About this exercise -> While copying the entries exactly, leave out each picture they contain.

The data ->
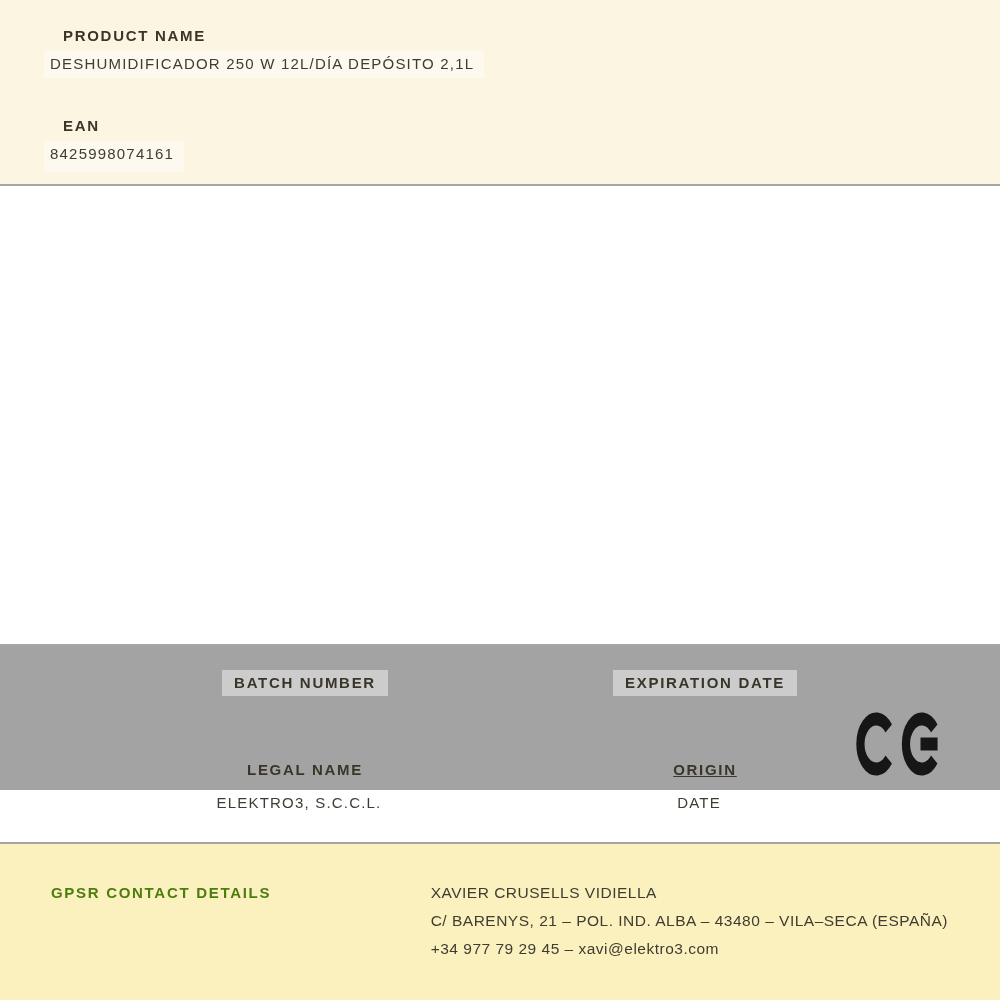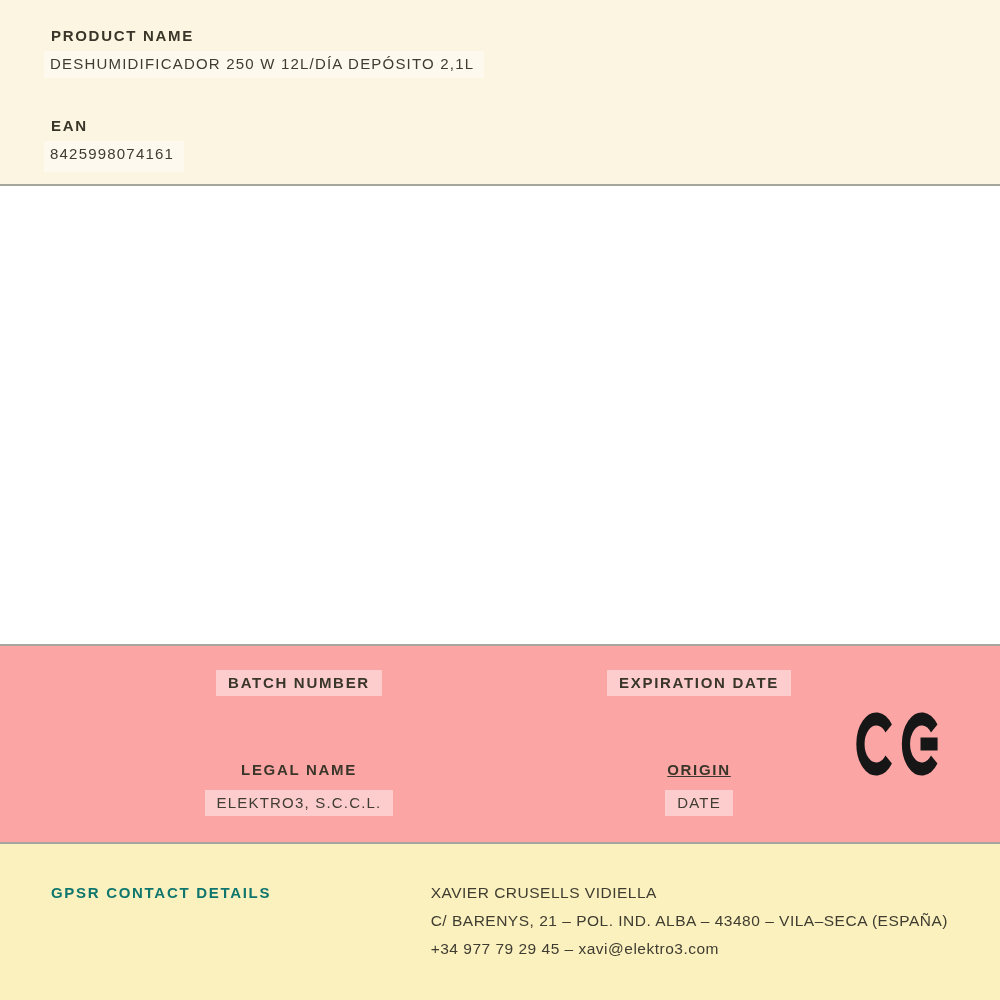--- a/index.html
+++ b/index.html
@@ -9,31 +9,32 @@
     background: #ffffff;
     font-family: "Liberation Sans", sans-serif;
     color: #3b382f;
     overflow: hidden;
   }
   .abs { position: absolute; }
 
   
   .sec-top     { top: 0;     left: 0; width: 1000px; height: 184px; background: #fbf5e1; }
   .sec-photo   { top: 186px; left: 0; width: 1000px; height: 458px; background: #ffffff; }
-  .sec-mid     { top: 646px; left: 0; width: 1000px; height: 196px; background: #fca5a5; }
+  .sec-mid     { top: 646px; left: 0; width: 1000px; height: 144px; background: #a3a3a3; }
   .sec-contact { top: 844px; left: 0; width: 1000px; height: 156px; background: #fbf1be; }
   .divider     { left: 0; width: 1000px; height: 2px; background: #a6a69e; }
   .div1 { top: 184px; } .div2 { top: 644px; } .div3 { top: 842px; }
 
   
   .lbl {
     font-weight: bold;
     font-size: 15px;
     letter-spacing: 1.7px;
     color: #393629;
+    margin-left: 12px;
   }
   .val {
     font-size: 15px;
     letter-spacing: 1.2px;
     color: #3f3c31;
   }
   .hl { background: rgba(255, 255, 255, 0.45); }
 
   
   .product-label { top: 27px;  left: 51px; }
@@ -57,21 +58,21 @@
     display: flex;
     justify-content: space-between;
     align-items: flex-start;
     padding: 35px 52px 0 51px;
   }
   .contact-label {
     font-weight: bold;
     font-size: 15px;
     letter-spacing: 1.7px;
     line-height: 28px;
-    color: #0f766e;
+    color: #4d7c0f;
     white-space: nowrap;
   }
   .contact-lines {
     text-align: left;
     font-size: 15.5px;
     letter-spacing: 0.5px;
     line-height: 28px;
     color: #3f3c31;
   }
 </style>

Solution ->
--- a/index.html
+++ b/index.html
@@ -9,31 +9,32 @@
     background: #ffffff;
     font-family: "Liberation Sans", sans-serif;
     color: #3b382f;
     overflow: hidden;
   }
   .abs { position: absolute; }
 
   
   .sec-top     { top: 0;     left: 0; width: 1000px; height: 184px; background: #fbf5e1; }
   .sec-photo   { top: 186px; left: 0; width: 1000px; height: 458px; background: #ffffff; }
-  .sec-mid     { top: 646px; left: 0; width: 1000px; height: 196px; background: #fca5a5; }
+  .sec-mid     { top: 646px; left: 0; width: 1000px; height: 144px; background: #a3a3a3; }
   .sec-contact { top: 844px; left: 0; width: 1000px; height: 156px; background: #fbf1be; }
   .divider     { left: 0; width: 1000px; height: 2px; background: #a6a69e; }
   .div1 { top: 184px; } .div2 { top: 644px; } .div3 { top: 842px; }
 
   
   .lbl {
     font-weight: bold;
     font-size: 15px;
     letter-spacing: 1.7px;
     color: #393629;
+    margin-left: 12px;
   }
   .val {
     font-size: 15px;
     letter-spacing: 1.2px;
     color: #3f3c31;
   }
   .hl { background: rgba(255, 255, 255, 0.45); }
 
   
   .product-label { top: 27px;  left: 51px; }
@@ -57,21 +58,21 @@
     display: flex;
     justify-content: space-between;
     align-items: flex-start;
     padding: 35px 52px 0 51px;
   }
   .contact-label {
     font-weight: bold;
     font-size: 15px;
     letter-spacing: 1.7px;
     line-height: 28px;
-    color: #0f766e;
+    color: #4d7c0f;
     white-space: nowrap;
   }
   .contact-lines {
     text-align: left;
     font-size: 15.5px;
     letter-spacing: 0.5px;
     line-height: 28px;
     color: #3f3c31;
   }
 </style>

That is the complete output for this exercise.